En un mundo cada vez más urbanizado, donde, de acuerdo con estimaciones de la Organización de las Naciones Unidas, en el año 2030 seremos cinco mil millones de personas viviendo en ciudades, por lo cual es indispensable repensar y replantear el enfoque que hemos dado al desarrollo de éstas.
La Ciudad de México, igual que la mayoría de las grandes ciudades en el mundo, ha crecido y sigue creciendo de forma casi improvisada, pues, a lo largo de décadas, no ha logrado contar con un plan de desarrollo territorial y urbano visionario que cubra características que, desde mi punto de vista, son esenciales: visión de crecimiento a largo plazo y continuidad. Proyectos van y vienen con cada cambio de gobierno, lo que, además de representar falta de eficacia en el ejercicio de los recursos, impacta también en la calidad de vida de las personas.

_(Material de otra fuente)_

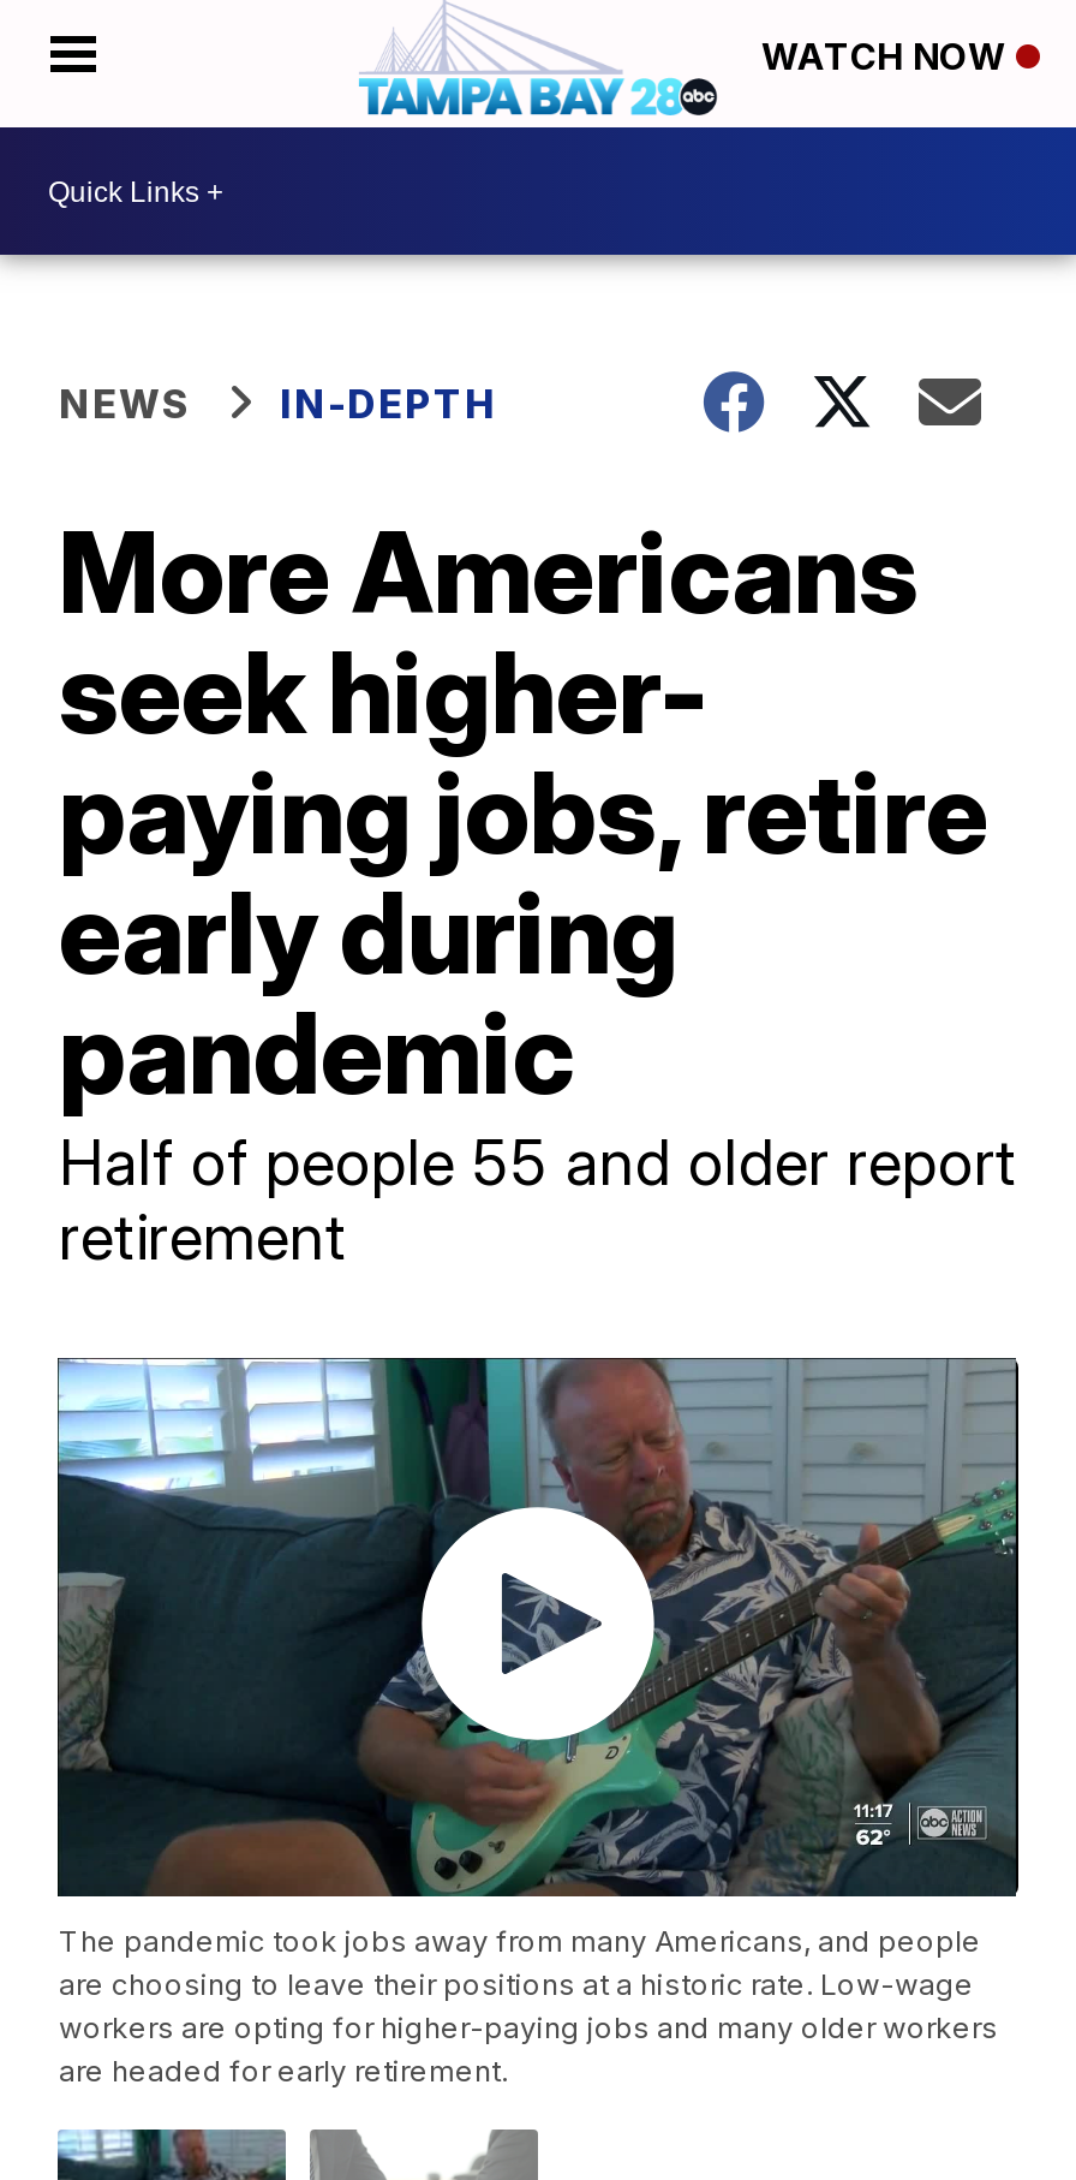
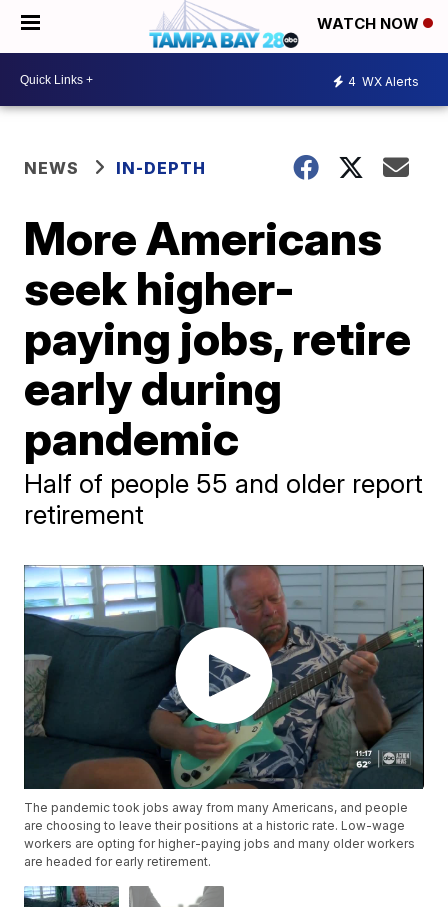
none -> [348,74,419,88] 4 WX Alerts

Mientras tanto, algunas ciudades en el mundo han comenzado a experimentar con proyectos de desarrollo cuya base es la sostenibilidad, en los que, tan importante es la planeación, el diseño y la construcción de infraestructuras amigables con el medio ambiente, como la organización, educación y participación de los habitantes, mediante prácticas, comunitarias e individuales, sostenibles y de responsabilidad ambiental.
Así son los conocidos ecobarrios, cuyo ejemplo más destacado sea quizá la comunidad de Vauban, en Friburgo, Alemania. Vauban fue levantada sobre lo que antiguamente era una base militar y, tras años de abandono, los viejos barracones fueron utilizados como base para la construcción de esta comunidad, donde es extraño ver a las personas moverse en automóvil particular y es común la movilidad en bicicleta, donde los paneles solares cubren y armonizan el paisaje sobre los techos de viviendas y edificios, muchos de los cuales generan, incluso, más energía de la que consumen.
Ese barrio ecológico alemán es uno de los varios que existen en el mundo, incluso en Latinoamérica, y es ejemplo de innovación y adaptación, pues logra garantizar un techo a las personas, al tiempo de abonar al cuidado del medio ambiente, fortalecer el tejido social y la convivencia ciudadana.
Si, como estima la ONU, que para 2030 el fragmento de población mundial que hoy vivimos en ciudades podría crecer hasta en un 60 por ciento y la gran mayoría, es decir, el 95 por ciento de dicha expansión urbana tendrá lugar en países en desarrollo como el nuestro, quienes estamos en los lugares de toma de decisiones ya deberíamos trabajar en el desarrollo de proyectos para garantizar que todas las personas tengan acceso a una vivienda digna y asequible, al tiempo de mitigar la huella humana ecológica.
Los ecobarrios son un ejemplo claro de que se puede tener calidad de vida, apostando a un enfoque verde, sostenible, autosuficiente e inclusivo, en medio de este auge de urbanización y sin sacrificar el valor del área rural y de conservación, lo que los hace totalmente viables para lugares como la Ciudad de México. Este proyecto de comunidad podría ser la mejor alternativa para evitar la dispersión de las ciudades, su crecimiento desordenado y la devastación del hábitat.